▶ Action item
Scan the records beneath this line for the line holding "ship to: 189" and the line holding "Malý plavák Olympic: 2 -> 1", then transcribe exactly those two and all lines between.

------ Data provided ------

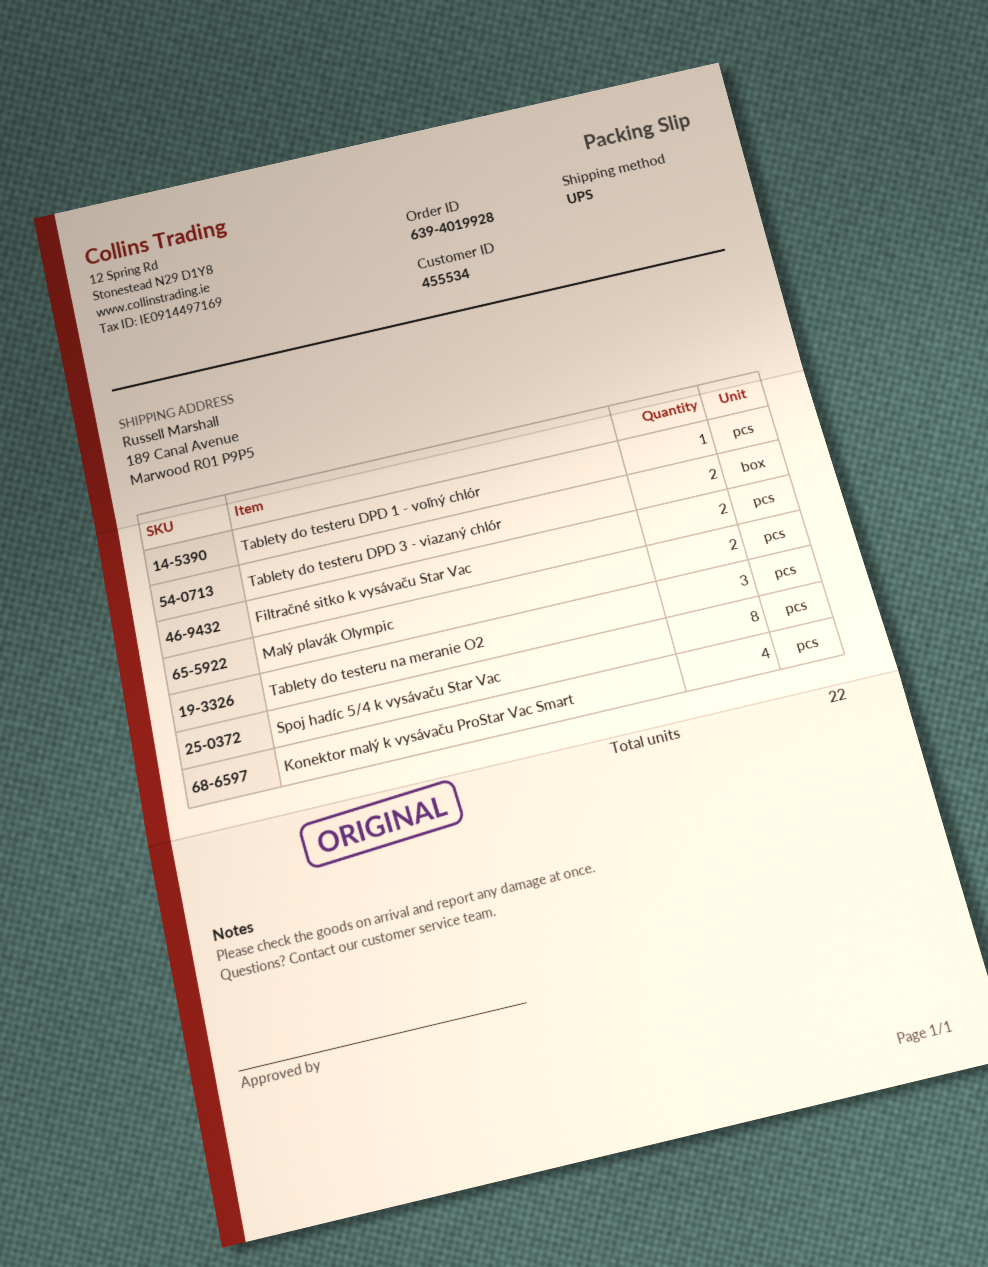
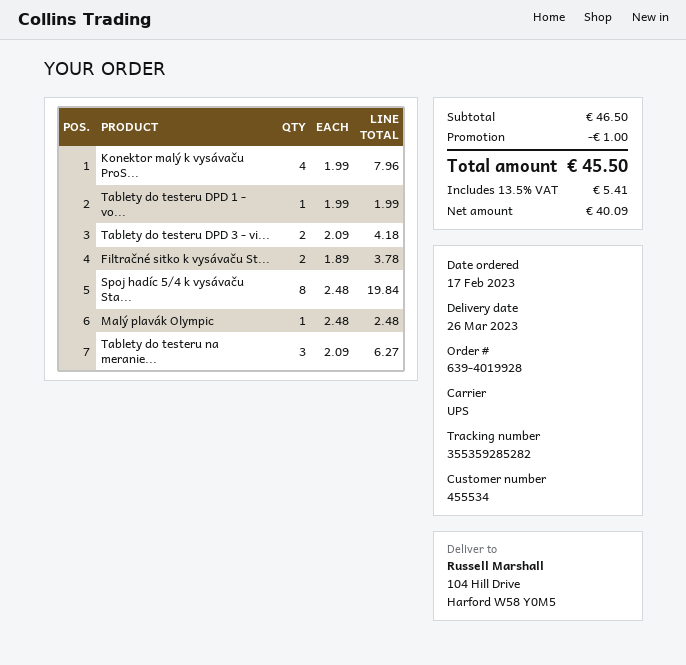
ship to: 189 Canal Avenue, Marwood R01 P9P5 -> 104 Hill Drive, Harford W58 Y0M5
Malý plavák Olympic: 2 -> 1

------
------ Data provided ------

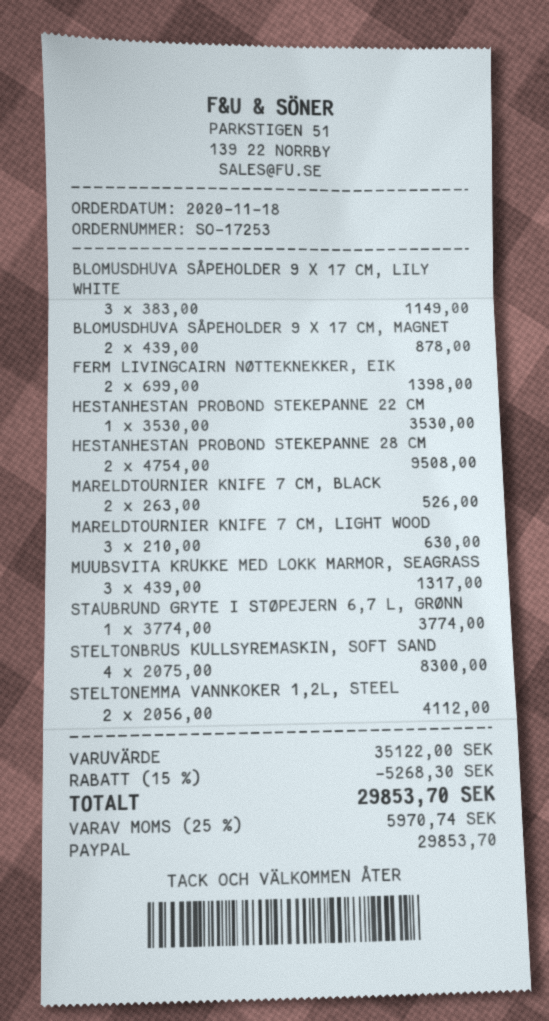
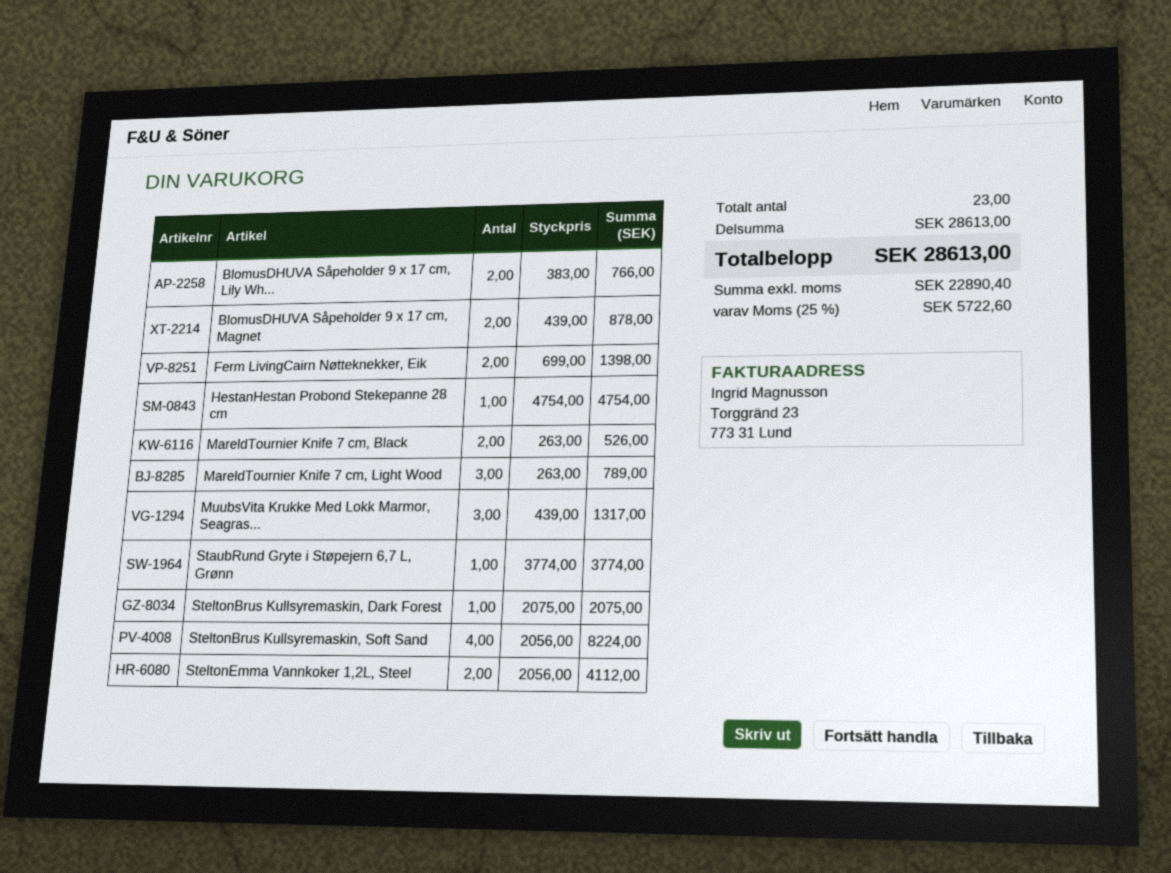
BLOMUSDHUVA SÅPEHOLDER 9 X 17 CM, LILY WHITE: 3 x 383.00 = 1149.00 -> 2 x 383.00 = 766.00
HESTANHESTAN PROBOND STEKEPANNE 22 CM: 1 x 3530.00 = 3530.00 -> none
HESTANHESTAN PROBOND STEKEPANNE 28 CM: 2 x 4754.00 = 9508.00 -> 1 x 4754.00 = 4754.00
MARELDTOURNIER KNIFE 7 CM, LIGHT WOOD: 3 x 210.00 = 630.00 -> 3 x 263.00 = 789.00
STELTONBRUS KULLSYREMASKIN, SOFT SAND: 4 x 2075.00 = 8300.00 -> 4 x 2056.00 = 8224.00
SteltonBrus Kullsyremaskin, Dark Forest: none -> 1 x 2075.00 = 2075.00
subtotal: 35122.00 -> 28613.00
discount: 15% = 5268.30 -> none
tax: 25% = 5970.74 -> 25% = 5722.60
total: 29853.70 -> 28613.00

------
------ Data provided ------

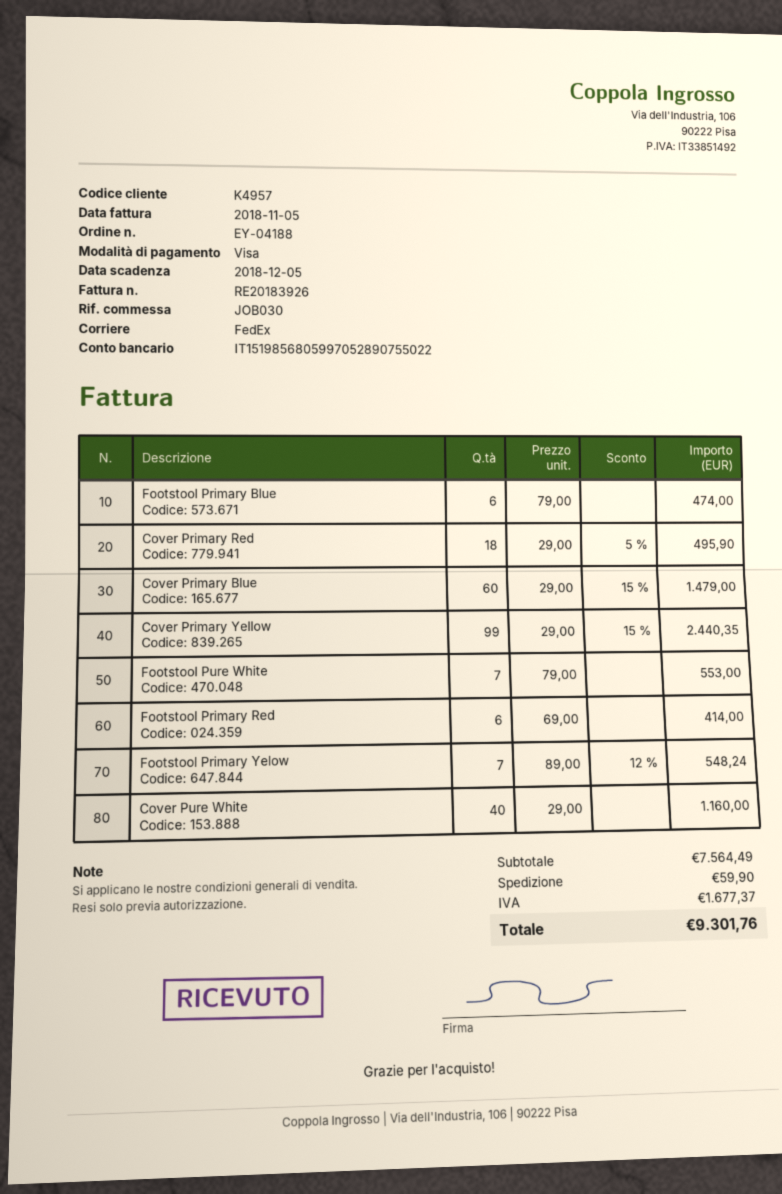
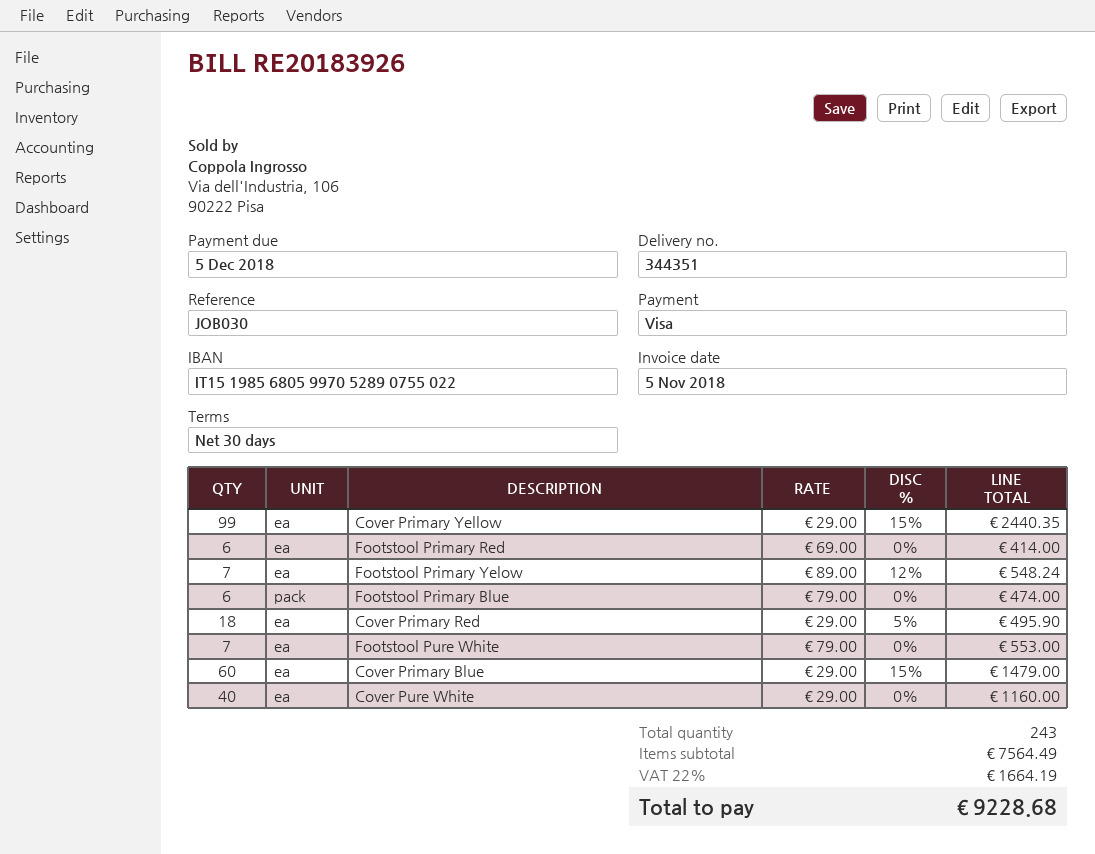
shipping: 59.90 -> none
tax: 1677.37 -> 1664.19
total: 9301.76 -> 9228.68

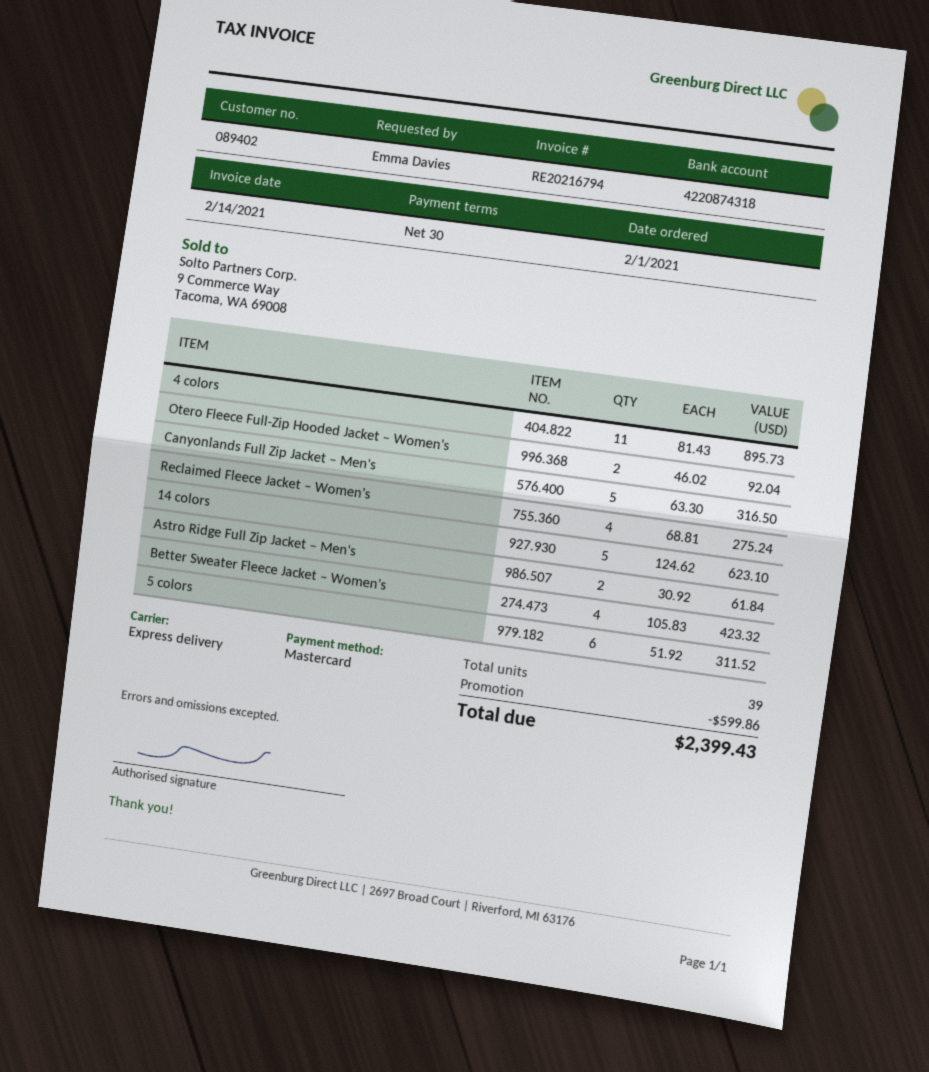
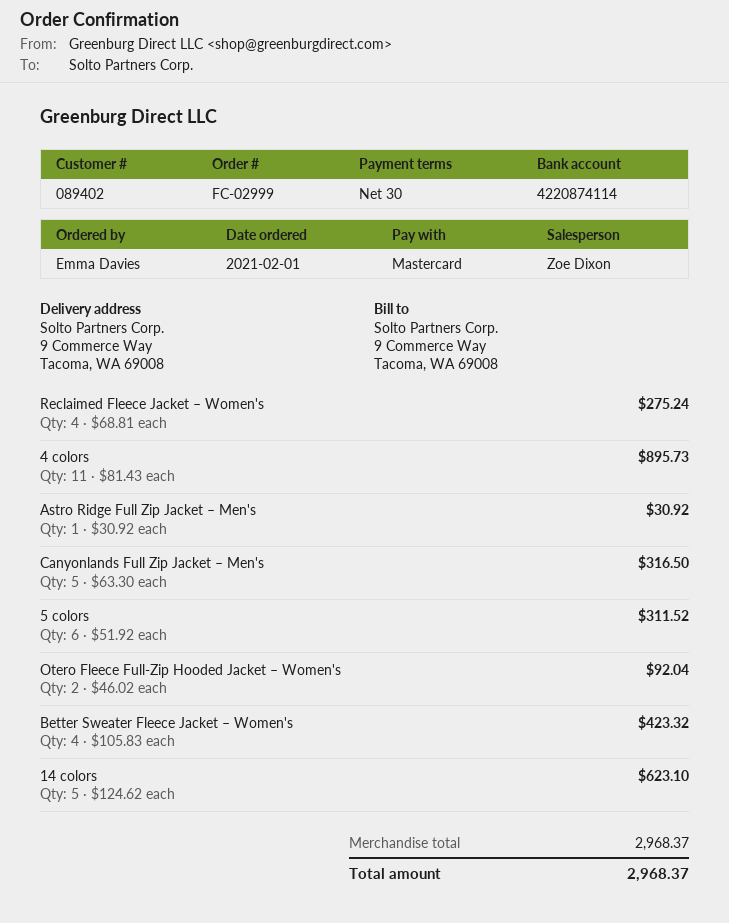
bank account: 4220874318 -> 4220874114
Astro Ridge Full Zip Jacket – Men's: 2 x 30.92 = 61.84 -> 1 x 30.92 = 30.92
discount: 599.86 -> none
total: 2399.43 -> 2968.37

------

▶ Result for this exercise
ship to: 189 Canal Avenue, Marwood R01 P9P5 -> 104 Hill Drive, Harford W58 Y0M5
Malý plavák Olympic: 2 -> 1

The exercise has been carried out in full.